Towards a Scalable and Qualitative Spatial Regionalization
- Alrashid, Hussah
- Advisor(s): Magdy, Amr
Abstract
The growing volume of data generated in today’s world presents new challenges in analyzing spatial data. Spatial regionalization is one of the traditional methods employed in numerous applications to analyze spatial data. However, many existing regionalization techniques lack scalability, only supporting small-sized datasets. Moreover, due to the NP hardness nature of regionalization problems, all current techniques are individual methods that provide approximate solutions. This dissertation focuses on developing scalable regionalization methods to efficiently address spatial regionalization problems and assess the quality of the solutions generated by the existing regionalization techniques.
First, we tackle the scalability issue of an existing regionalization problem named MP-regions. The serializability nature of the MP-regions algorithm makes it difficult to parallelize. To address this issue, we develop PAGE (Parallel Scalable Regionalization Framework), an efficient module to solve the problem of MP-regions at scale. PAGE has the ability to partition a set of spatial areas efficiently while maintaining the spatial contiguity, and perform regionalization efficiently in parallel while maintaining high quality solutions. PAGE also introduces changes to the existing local search algorithms to make the process of optimizing the solution quality more efficient. The experimental evaluation of PAGE proves its ability in solving the MP-regions problem effectively and efficiently.

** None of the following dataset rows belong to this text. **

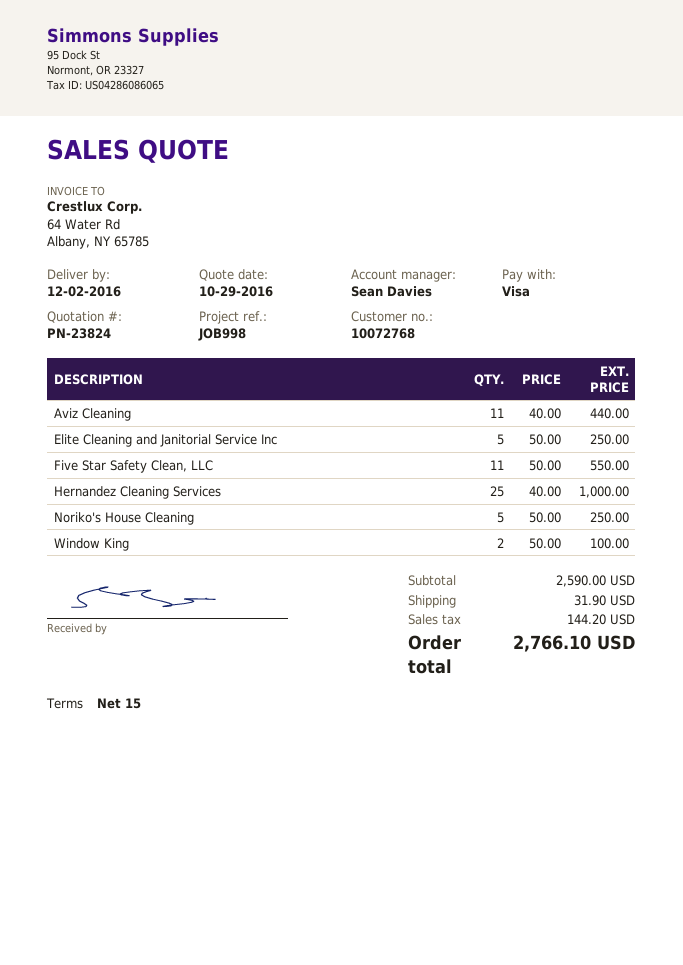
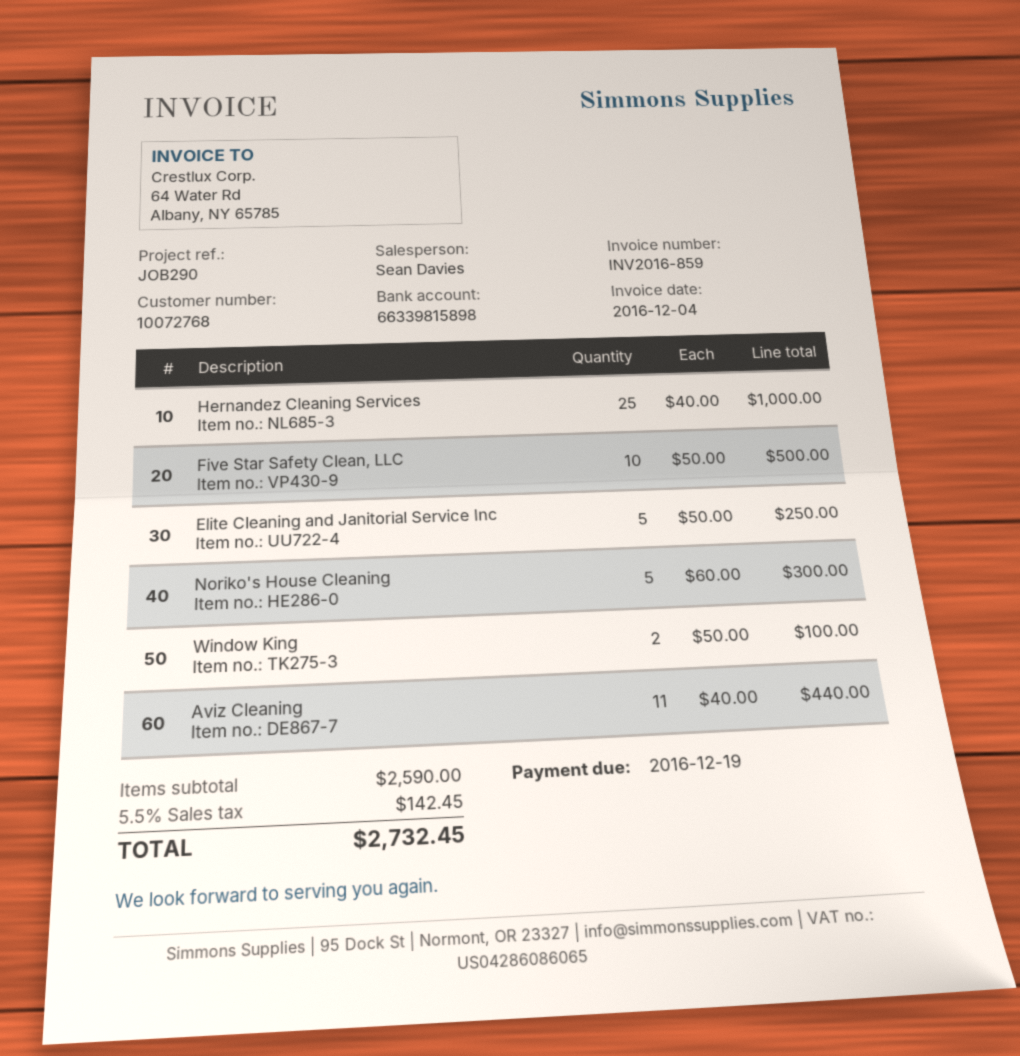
reference: JOB998 -> JOB290
Five Star Safety Clean, LLC: 11 x 50.00 = 550.00 -> 10 x 50.00 = 500.00
Noriko's House Cleaning: 5 x 50.00 = 250.00 -> 5 x 60.00 = 300.00
shipping: 31.90 -> none
tax: 144.20 -> 142.45
total: 2766.10 -> 2732.45

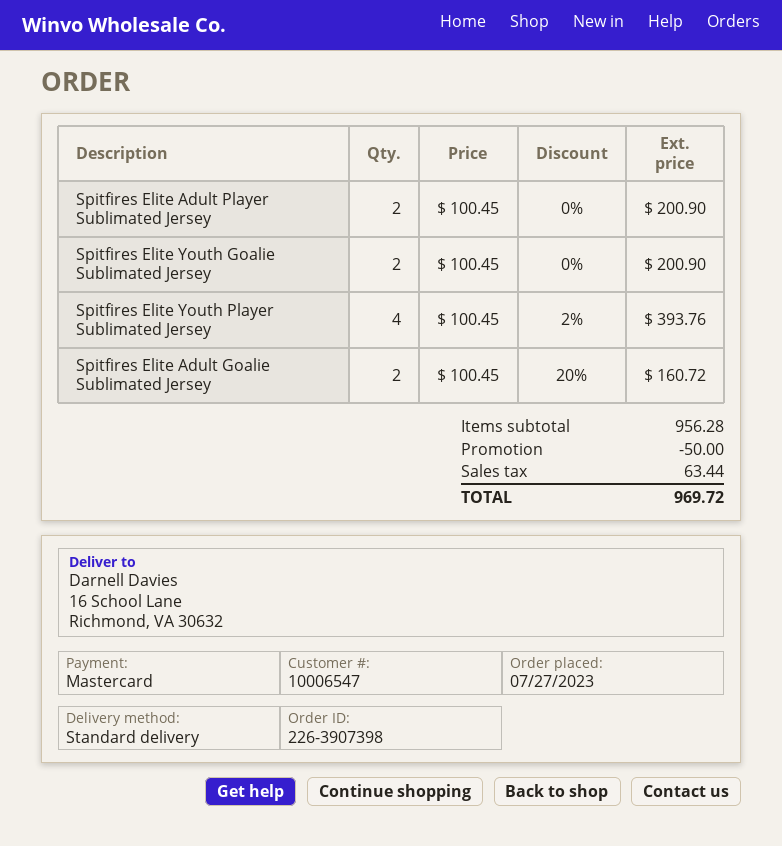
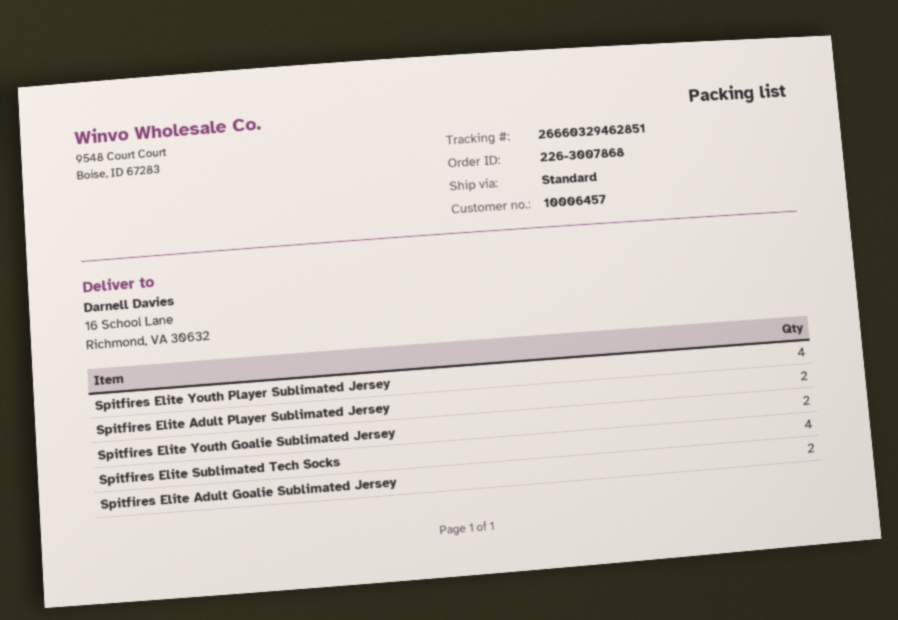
order number: 226-3907398 -> 226-3007868
customer number: 10006547 -> 10006457
Spitfires Elite Sublimated Tech Socks: none -> 4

Second, we propose a new statistical inference problem named SISR (Statistical Inference for Spatial Regionalization) to assess the quality of the heuristic-based regionalization techniques. To solve SISR, we propose PRRP (P-Regionalization through Recursive Partitioning). PRRP generates a reference distribution of sample solutions with a user-defined number of regions and regions’ cardinality that is similar to the assessed solution. The key novelty is maintaining the spatial contiguity of areas at all times to enable growing regions with a specified cardinality value for each region. PRRP is extensively evaluated using real-world datasets and the results show its ability to solve the SISR problem.
Finally, we present RegioNinja, a usable unified system designed to handle seeding regionalization queries in an efficient manner. This proposed system offers a flexible and scalable structure to address seeding regionalization queries that are already presented in the literature, while also allowing the exploration of new combinations of queries that have not been addressed before. The introduction of this system moves the study of spatial regionalization from the era of individualized algorithms towards a new age of comprehensive system-level support. The experimental assessment of the proposed system shows its ability in solving regionalization queries for different spatial regionalization problems effectively while hiding the implementation complications from end-users.